Amos y Tramos regresaron a su puesto en las provisiones. Parecían a un tris de dar rienda suelta a la hilaridad, pero se contuvieron dentro de una mueca grotesca.
— Si fuese necesario, haceros los encontradizos con ella para dar sensación de credibilidad. -añadió el tendero- Todo sea para que el muchacho crea que su hermana es la chica de sus sueños, ¿enterados?
Asintieron jocosos los otros dos.
Un cuarto de hora después apareció Hula convertida en Laurita. Todos guardaron silencio ante el cambio. Incluso los gatos, dispuestos encima de un vetusto mueble que almacenaba unos recipientes vacios, hicieron más puntiagudas sus orejas y desorbitaron sus ojos.
Hula se había puesto un conjunto claro de rebeca y falda tableada de tonalidad beige. Su peluca, de puntas recogidas hacia adentro y flequillo, aparecería en tonos más claros que el color habitual de su pelo. Todos parecían estar de acuerdo en que la belleza de la mujer había crecido.
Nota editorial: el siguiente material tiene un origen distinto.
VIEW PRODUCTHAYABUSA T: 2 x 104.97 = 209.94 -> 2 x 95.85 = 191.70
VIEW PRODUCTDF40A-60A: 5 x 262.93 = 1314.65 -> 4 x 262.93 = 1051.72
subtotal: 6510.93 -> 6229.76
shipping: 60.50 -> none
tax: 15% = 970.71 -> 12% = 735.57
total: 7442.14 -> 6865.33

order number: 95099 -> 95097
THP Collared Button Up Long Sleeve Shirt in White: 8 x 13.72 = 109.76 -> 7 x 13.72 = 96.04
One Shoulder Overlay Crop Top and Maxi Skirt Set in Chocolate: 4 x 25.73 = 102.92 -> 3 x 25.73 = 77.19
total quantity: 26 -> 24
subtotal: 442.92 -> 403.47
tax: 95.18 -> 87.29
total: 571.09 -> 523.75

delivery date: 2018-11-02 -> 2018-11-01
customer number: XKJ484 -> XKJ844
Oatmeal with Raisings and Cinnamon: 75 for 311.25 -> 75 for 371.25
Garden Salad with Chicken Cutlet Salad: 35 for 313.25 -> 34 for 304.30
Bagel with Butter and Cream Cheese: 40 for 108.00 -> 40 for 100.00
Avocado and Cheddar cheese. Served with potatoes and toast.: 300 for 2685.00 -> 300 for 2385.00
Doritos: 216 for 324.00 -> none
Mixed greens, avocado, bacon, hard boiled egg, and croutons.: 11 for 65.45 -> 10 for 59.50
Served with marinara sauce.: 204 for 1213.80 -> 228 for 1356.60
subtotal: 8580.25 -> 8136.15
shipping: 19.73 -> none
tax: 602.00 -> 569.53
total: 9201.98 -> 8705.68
Más joven, más esbelta, más atrevida, si cabe.
— ¿Resulta mi cambio? -preguntó ella, dando un giro que elevó su falda.
Melquiades alabó su buen hacer y predijo un éxito rotundo. "Eres más Laurita", añadió cautivado.
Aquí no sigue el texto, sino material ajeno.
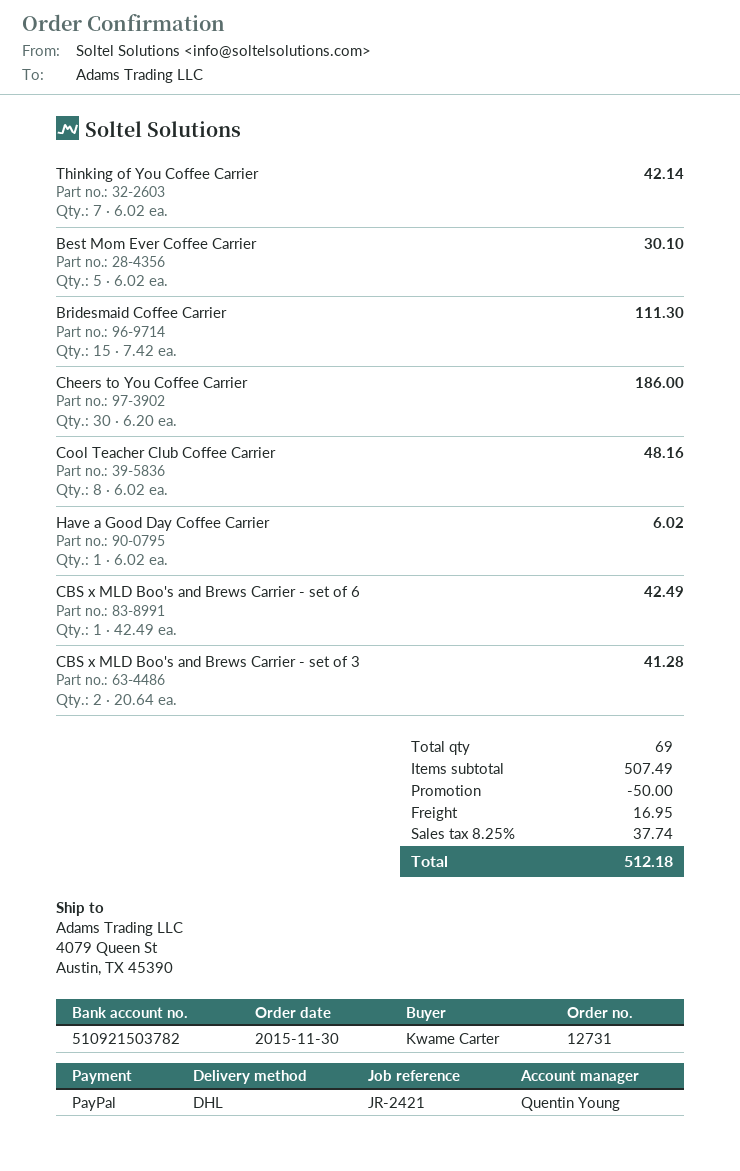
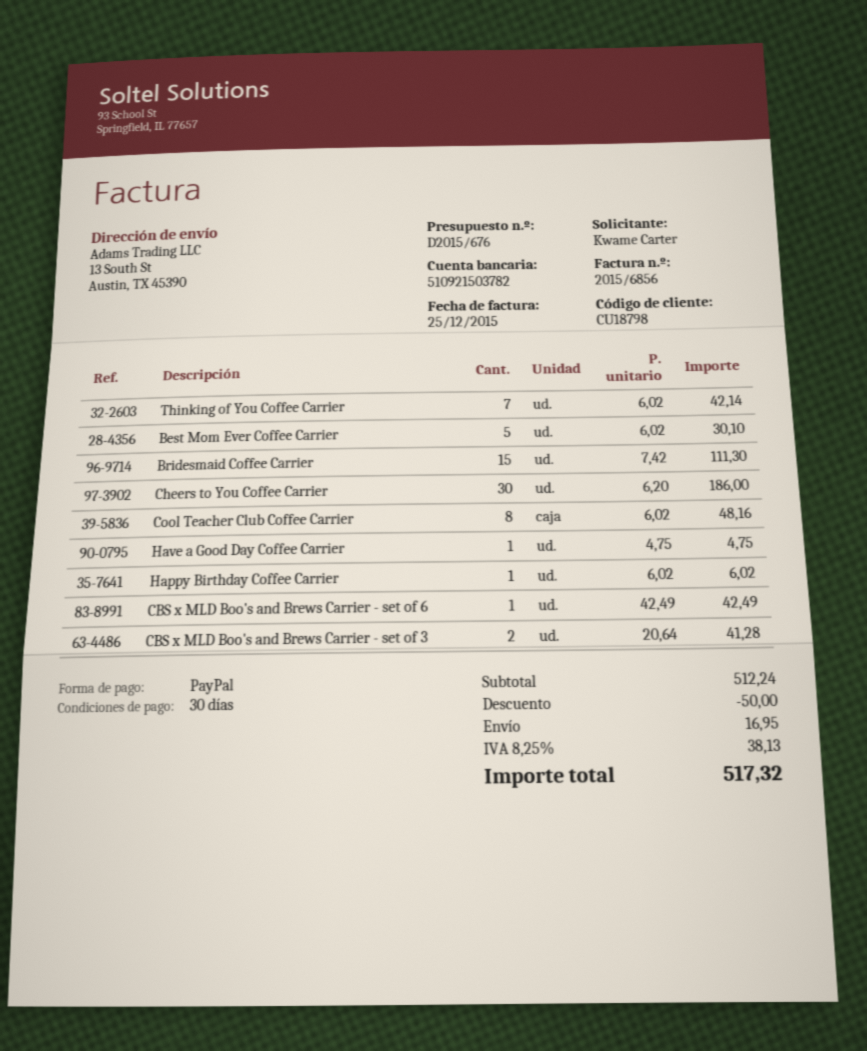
ship to: 4079 Queen St, Austin, TX 45390 -> 13 South St, Austin, TX 45390
Have a Good Day Coffee Carrier: 1 x 6.02 = 6.02 -> 1 x 4.75 = 4.75
Happy Birthday Coffee Carrier: none -> 1 x 6.02 = 6.02
subtotal: 507.49 -> 512.24
tax: 8.25% = 37.74 -> 8.25% = 38.13
total: 512.18 -> 517.32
— Pero ya sabes que lo esencial es que tu hermano pierda el interés por la chica -comentó el tendero, tomándola por el antebrazo con el fin de conducirla al portillo de descarga de mercancías, el cual no se utilizaba desde hacía muchos años- Sería impensable que una funcionaria hablase con un desconocido, sin embargo tú, en tu papel, lo harás con el fin de…..desilusionarle. Sólo para eso.
— Me fastidia, señor Melquiades, pero es que no queda otra. -dijo Hula, mordiéndose el labio inferior.
Tramos y Amos seguían a la pareja no sin hacer cucamonas a sus espaldas.
— Claro que no queda otra, chiquilla. ¿Te imaginas el lio que se podía formar si a tu hermano se le ocurre bajar de su morabito e interpelarla en plena calle, o dentro del bar? Le denunciarían como mínimo. Y al final os traería malas consecuencias a los dos. En esta zona de la ciudad, y tú lo sabes de sobra, estamos a lo que digan ellos o no estamos. Nuestra única existencia se cifra en ello o…..de lo contrario…. -soslayó a los dos que estaban a su lado- te queda hacerte el imbécil como estos dos.
Primero salió Hula, sorteando un sinfín de cacharros y dos traspales desvencijados. Chirrió el cierre de tijera con un silbido agudo y prolongado.
— Suerte, querida. -le dijo el tendero guiñándole un ojo.
Detuvo unos cinco minutos a Tramos y Amos, dándoles las últimas instrucciones. Al salir saltaron haciendo unas cabriolas que enfurecieron al tendero.
— ¡¡Y dejad de hacer el payaso!! Por lo menos mientras dure este asunto…..Si es que podéis. Ay, Jesús.
Melquiades les vio alejarse en dirección al bar cafetería Bostón. Luego, escudriñó el cielo encapotado y cruzó los dedos elevándolos.